A invasão da China, da Europa e dos Estados Unidos por milhões de aerogeradores implica a extração pesada de metais para sua construção, bem como a derrubada de uma grande quantidade de árvores de balsa. Além disso, não devemos esquecer que esses dispositivos não duram mais do que 25 anos, pois, com o tempo, suas peças se deterioram.
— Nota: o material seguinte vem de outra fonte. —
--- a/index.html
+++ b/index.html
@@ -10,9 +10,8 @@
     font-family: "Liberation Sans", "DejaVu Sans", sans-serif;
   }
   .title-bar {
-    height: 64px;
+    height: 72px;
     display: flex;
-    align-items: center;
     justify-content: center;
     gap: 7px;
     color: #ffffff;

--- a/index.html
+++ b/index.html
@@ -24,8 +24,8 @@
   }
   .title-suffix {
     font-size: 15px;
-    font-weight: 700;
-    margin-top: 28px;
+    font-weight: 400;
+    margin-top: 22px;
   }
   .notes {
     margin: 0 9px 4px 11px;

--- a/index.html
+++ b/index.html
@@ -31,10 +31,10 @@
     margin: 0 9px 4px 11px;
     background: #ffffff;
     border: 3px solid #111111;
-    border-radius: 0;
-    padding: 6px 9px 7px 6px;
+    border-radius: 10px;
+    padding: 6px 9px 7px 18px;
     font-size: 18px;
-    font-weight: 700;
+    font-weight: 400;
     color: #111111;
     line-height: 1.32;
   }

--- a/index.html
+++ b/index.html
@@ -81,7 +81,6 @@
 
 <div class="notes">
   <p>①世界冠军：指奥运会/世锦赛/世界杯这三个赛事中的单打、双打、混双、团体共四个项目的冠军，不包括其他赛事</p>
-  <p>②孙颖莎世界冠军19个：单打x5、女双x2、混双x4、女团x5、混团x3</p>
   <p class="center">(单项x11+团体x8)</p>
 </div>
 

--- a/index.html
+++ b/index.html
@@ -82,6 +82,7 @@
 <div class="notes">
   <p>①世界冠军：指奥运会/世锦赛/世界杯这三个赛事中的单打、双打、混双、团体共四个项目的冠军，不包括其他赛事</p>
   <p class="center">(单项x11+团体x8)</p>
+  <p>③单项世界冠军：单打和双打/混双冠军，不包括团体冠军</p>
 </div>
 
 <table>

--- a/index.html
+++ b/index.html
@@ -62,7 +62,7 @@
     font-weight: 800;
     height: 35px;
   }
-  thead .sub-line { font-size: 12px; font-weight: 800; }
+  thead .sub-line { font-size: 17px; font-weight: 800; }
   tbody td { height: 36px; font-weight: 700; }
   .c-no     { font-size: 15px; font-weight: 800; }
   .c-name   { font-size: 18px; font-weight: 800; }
Portanto, antes de 2050, será necessário reconstruir tudo.

Mas também existem resistências

Porém, nem tudo está à venda na selva. Existem comunidades que se opõem à entrada de empresas e intermediários, sabendo que a balsa é uma peça fundamental no equilíbrio da floresta. Para a Nacionalidade Sapara do Equador (NASE), essa madeira é uma proteção natural contra os espíritos que viajam pelos rios e permitem a vida nas comunidades. Cientes disso, os sapara se manifestaram veementemente contra a intenção devastadora das empresas, que tentaram várias vezes convencer as lideranças a promover a exploração da balsa em seu território. Algumas comunidades Quéchua e Achuar, no sul da Amazônia equatoriana, têm visão semelhante.

Outra vez, esse pequeno país amazônico tem o esqueleto de suas florestas extraído por uma potência, que afirma esta vez estar gerando energia limpa – paradoxos da chamada “economia verde”, mas que acabam com a estabilidade natural das florestas e da selva.

Acción Ecológica, Equador
https://www.accionecologica.org/

(1) Vídeo do Governo Territorial Autônomo da Nação Wampís, divulgado nas redes sociais em maio de 2021
(2) Obtido em 11 de junho de 2021, aqui.